Supplied data Start Marker

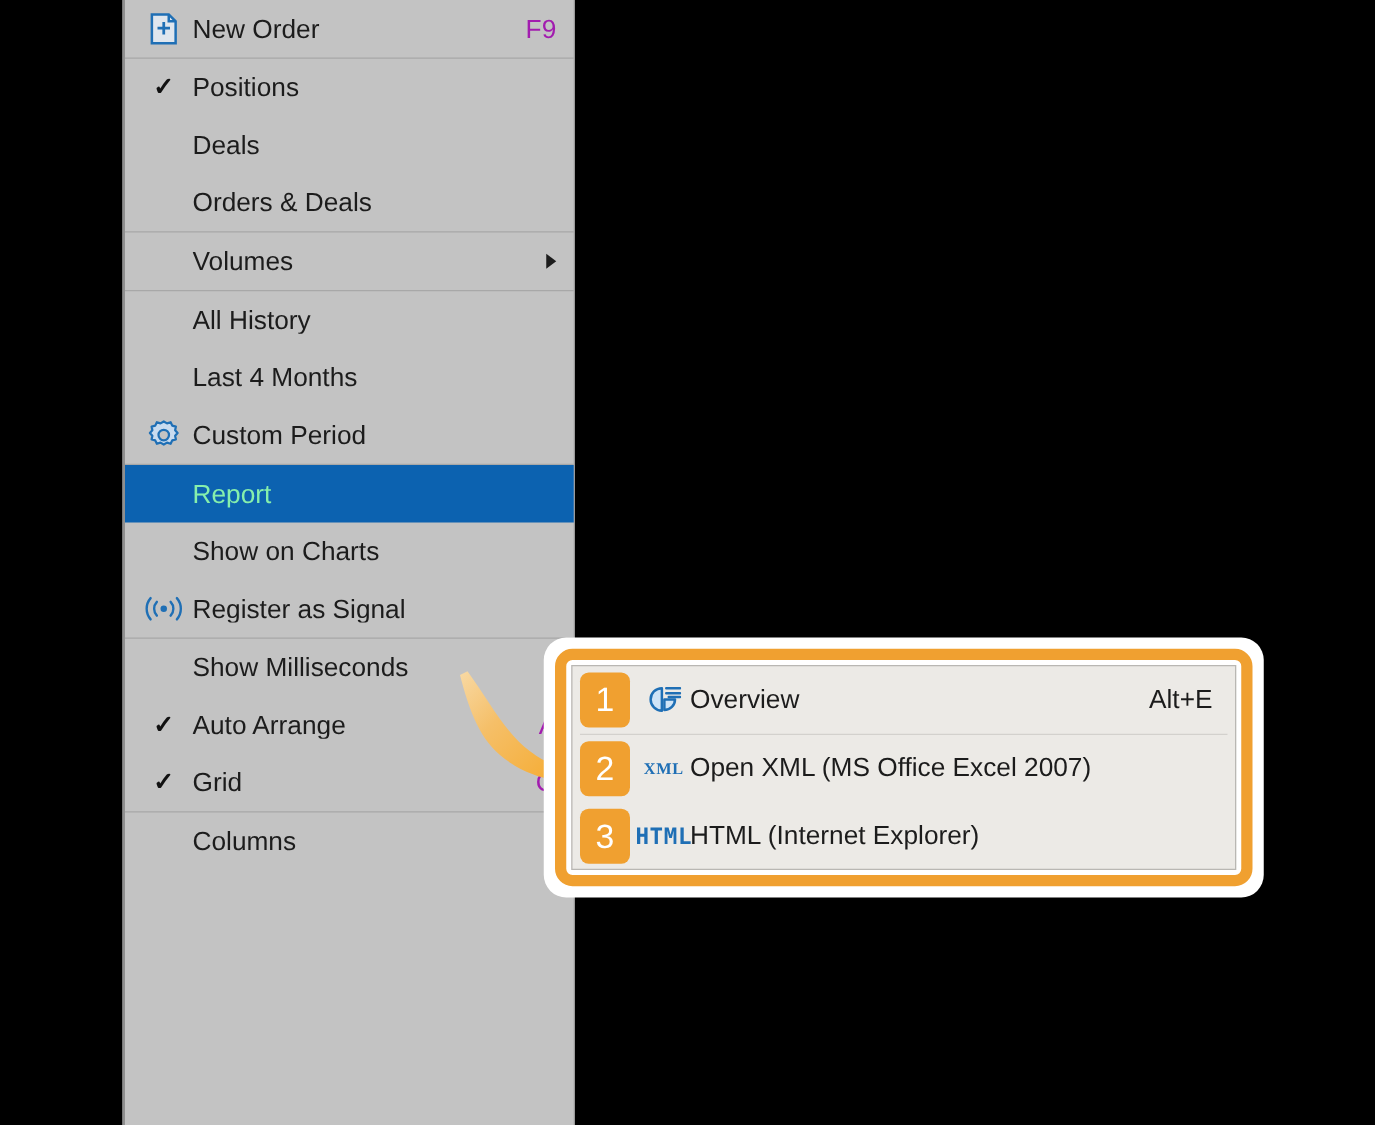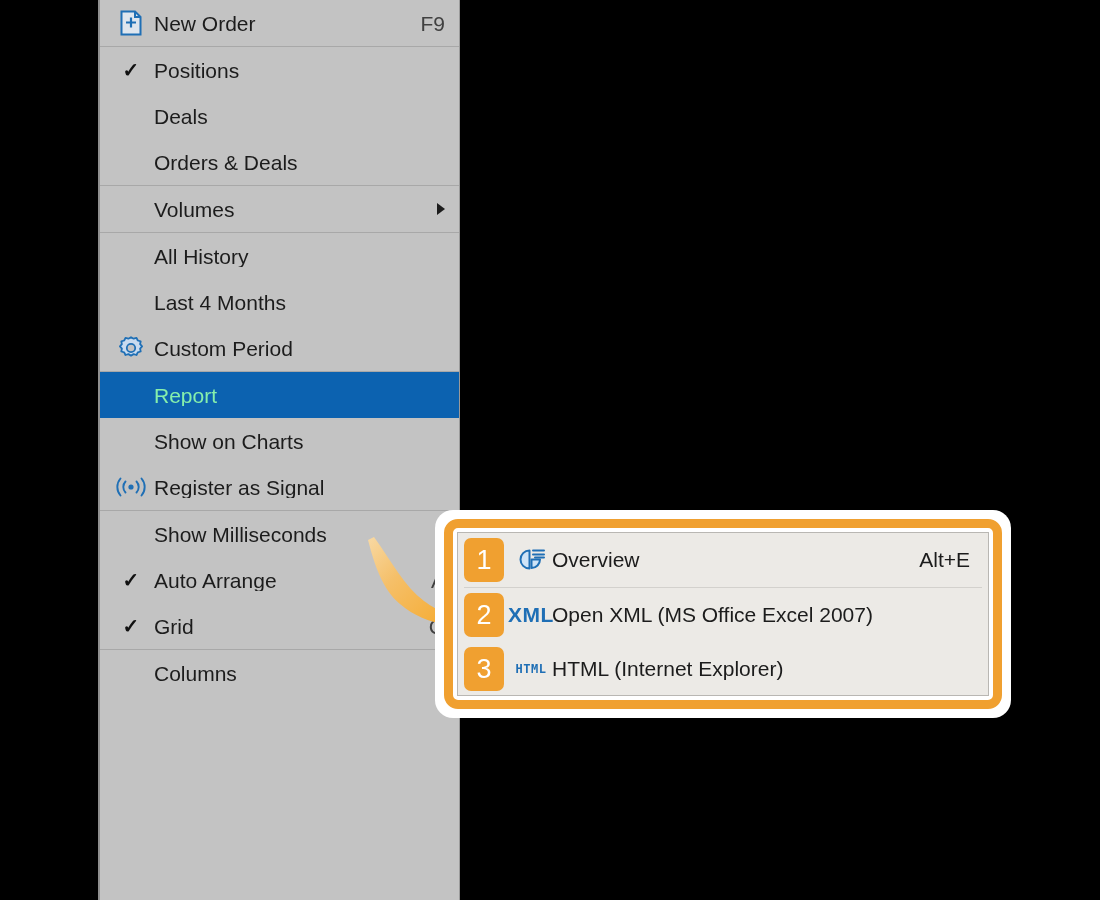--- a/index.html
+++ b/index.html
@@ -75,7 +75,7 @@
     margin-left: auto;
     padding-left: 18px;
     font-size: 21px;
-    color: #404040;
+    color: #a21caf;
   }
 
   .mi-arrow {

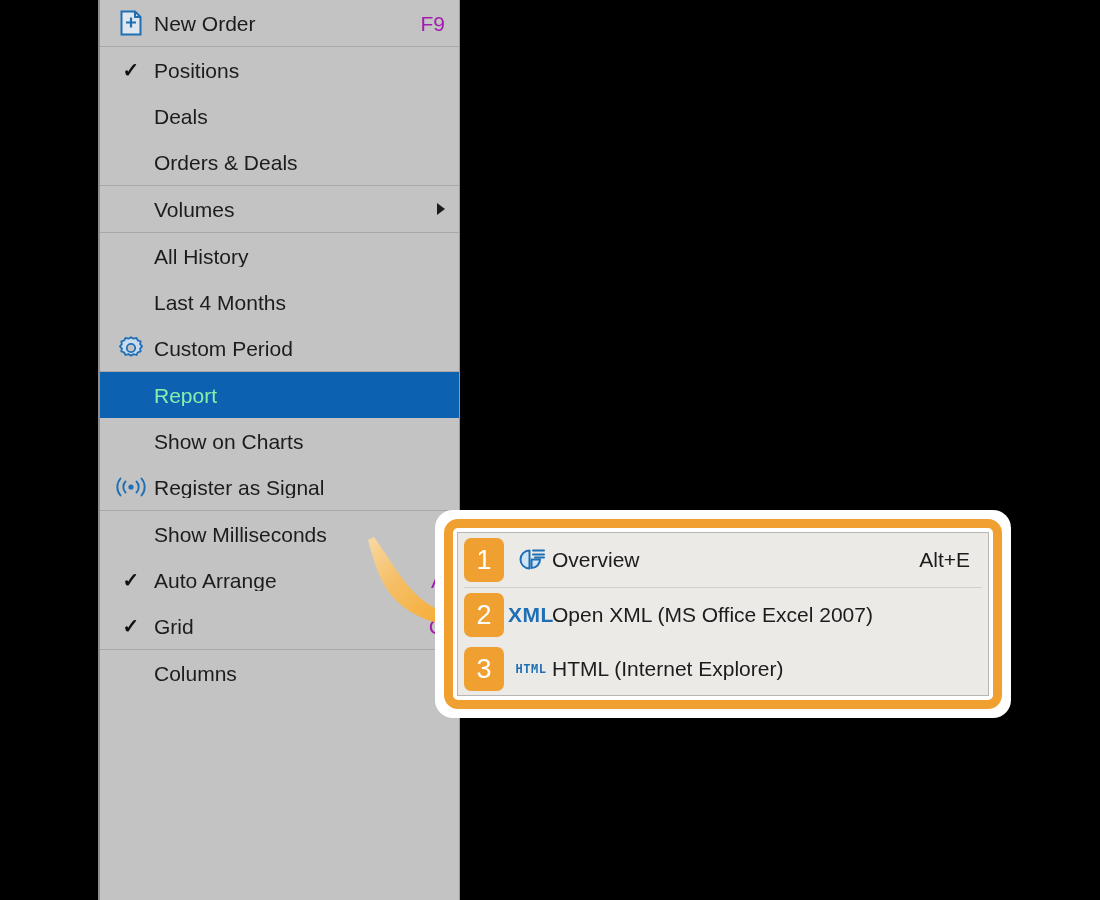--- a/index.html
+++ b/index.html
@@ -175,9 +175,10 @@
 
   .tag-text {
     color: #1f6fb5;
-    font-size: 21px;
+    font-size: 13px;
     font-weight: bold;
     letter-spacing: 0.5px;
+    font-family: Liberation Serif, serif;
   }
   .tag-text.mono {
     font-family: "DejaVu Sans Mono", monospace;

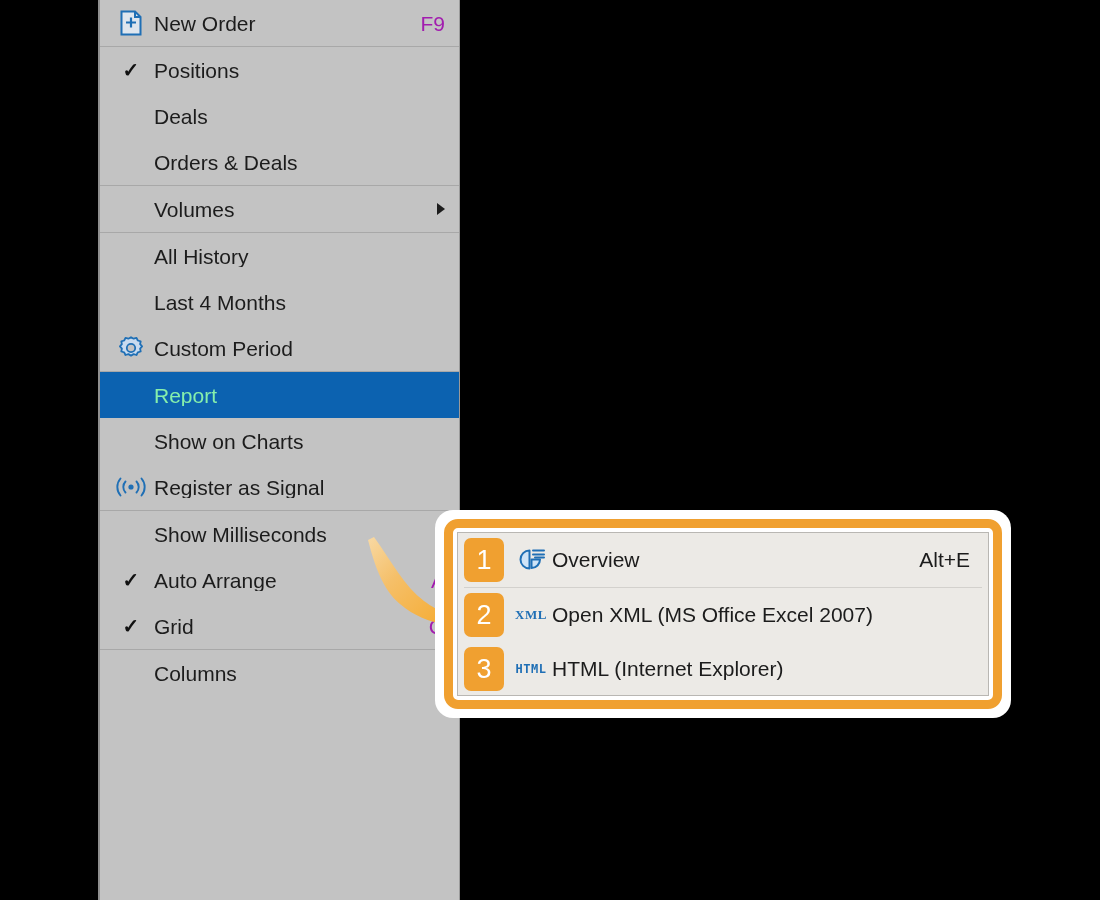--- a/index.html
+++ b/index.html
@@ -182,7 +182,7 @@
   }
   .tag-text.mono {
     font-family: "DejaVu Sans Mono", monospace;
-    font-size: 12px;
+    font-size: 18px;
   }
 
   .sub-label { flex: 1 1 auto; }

Supplied data End Marker
Supplied data Start Marker

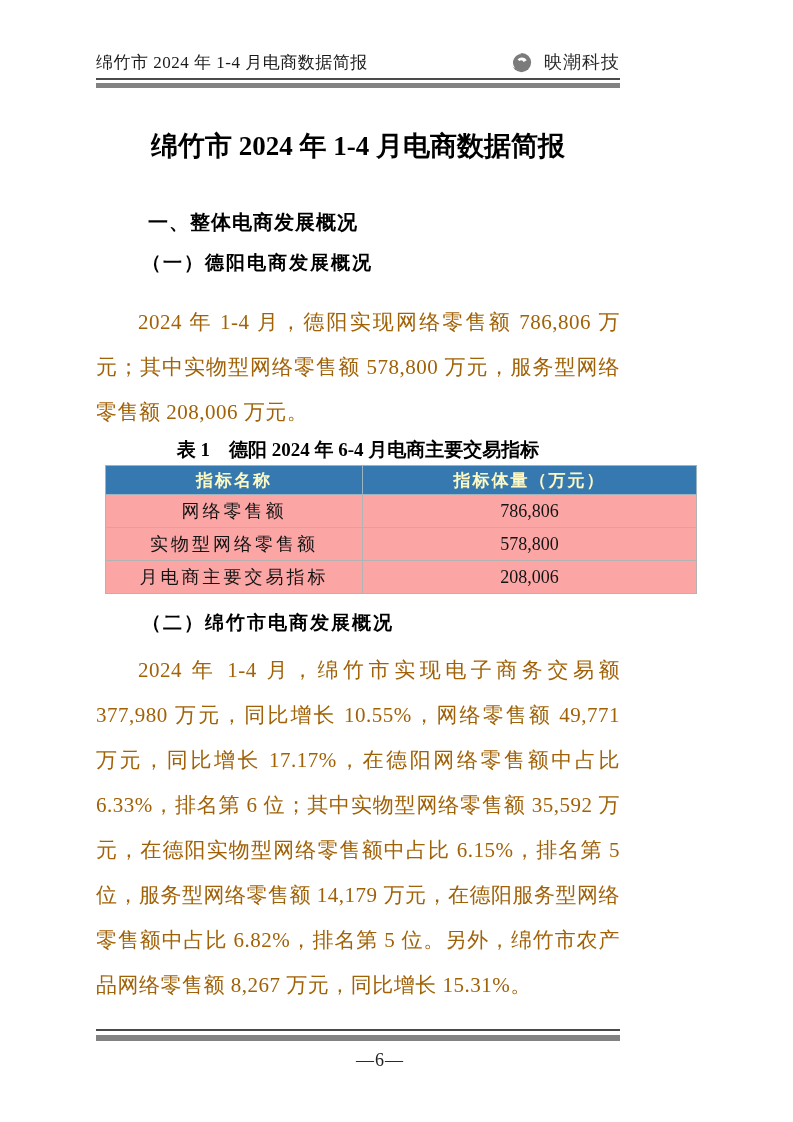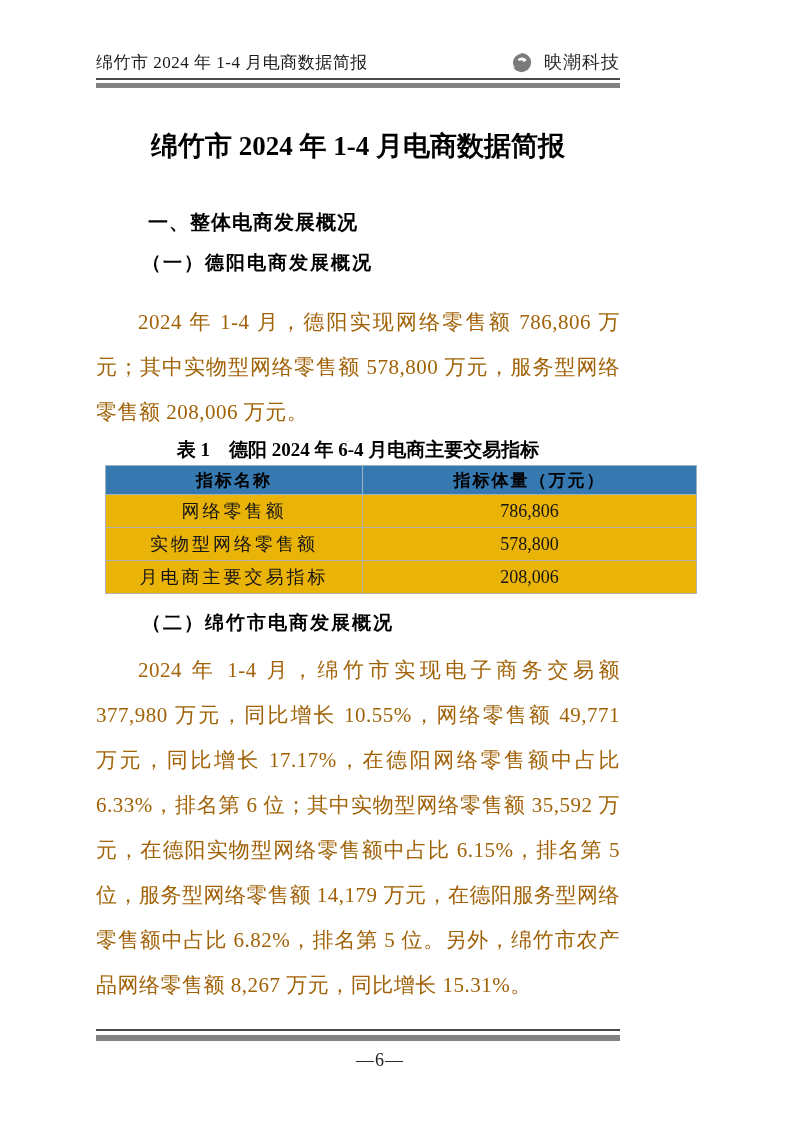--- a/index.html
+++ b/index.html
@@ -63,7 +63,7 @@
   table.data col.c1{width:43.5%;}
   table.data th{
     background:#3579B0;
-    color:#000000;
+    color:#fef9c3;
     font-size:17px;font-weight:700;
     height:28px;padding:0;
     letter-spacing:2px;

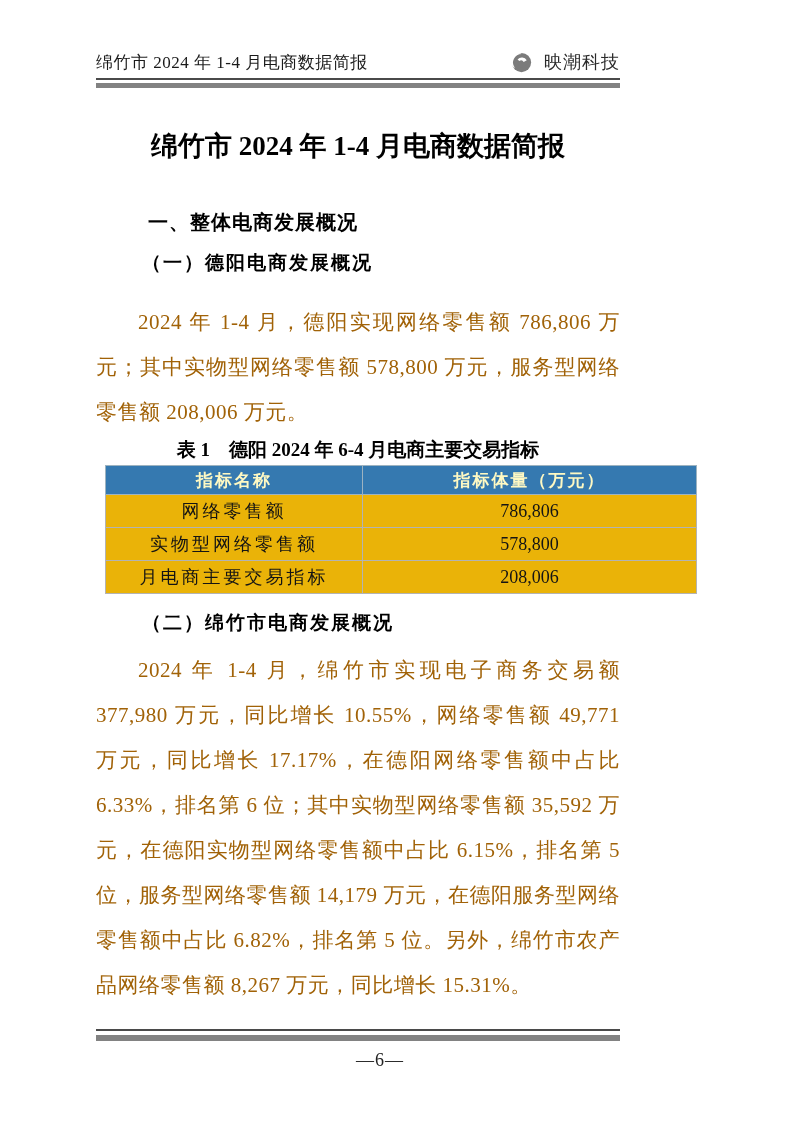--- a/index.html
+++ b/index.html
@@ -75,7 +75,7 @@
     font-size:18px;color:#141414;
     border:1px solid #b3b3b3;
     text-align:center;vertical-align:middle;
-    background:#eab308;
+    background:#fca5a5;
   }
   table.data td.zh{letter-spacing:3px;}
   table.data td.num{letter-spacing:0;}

Supplied data End Marker

What is needed — The reply should hold exactly the lines above, starting at the line with "Liberation Serif, serif;" and ending at the line with "flex: 1 1 auto;", and no pictures.

Written reply —
+    font-family: Liberation Serif, serif;
   }
   .tag-text.mono {
     font-family: "DejaVu Sans Mono", monospace;

--- a/index.html
+++ b/index.html
@@ -182,7 +182,7 @@
   }
   .tag-text.mono {
     font-family: "DejaVu Sans Mono", monospace;
-    font-size: 12px;
+    font-size: 18px;
   }
 
   .sub-label { flex: 1 1 auto; }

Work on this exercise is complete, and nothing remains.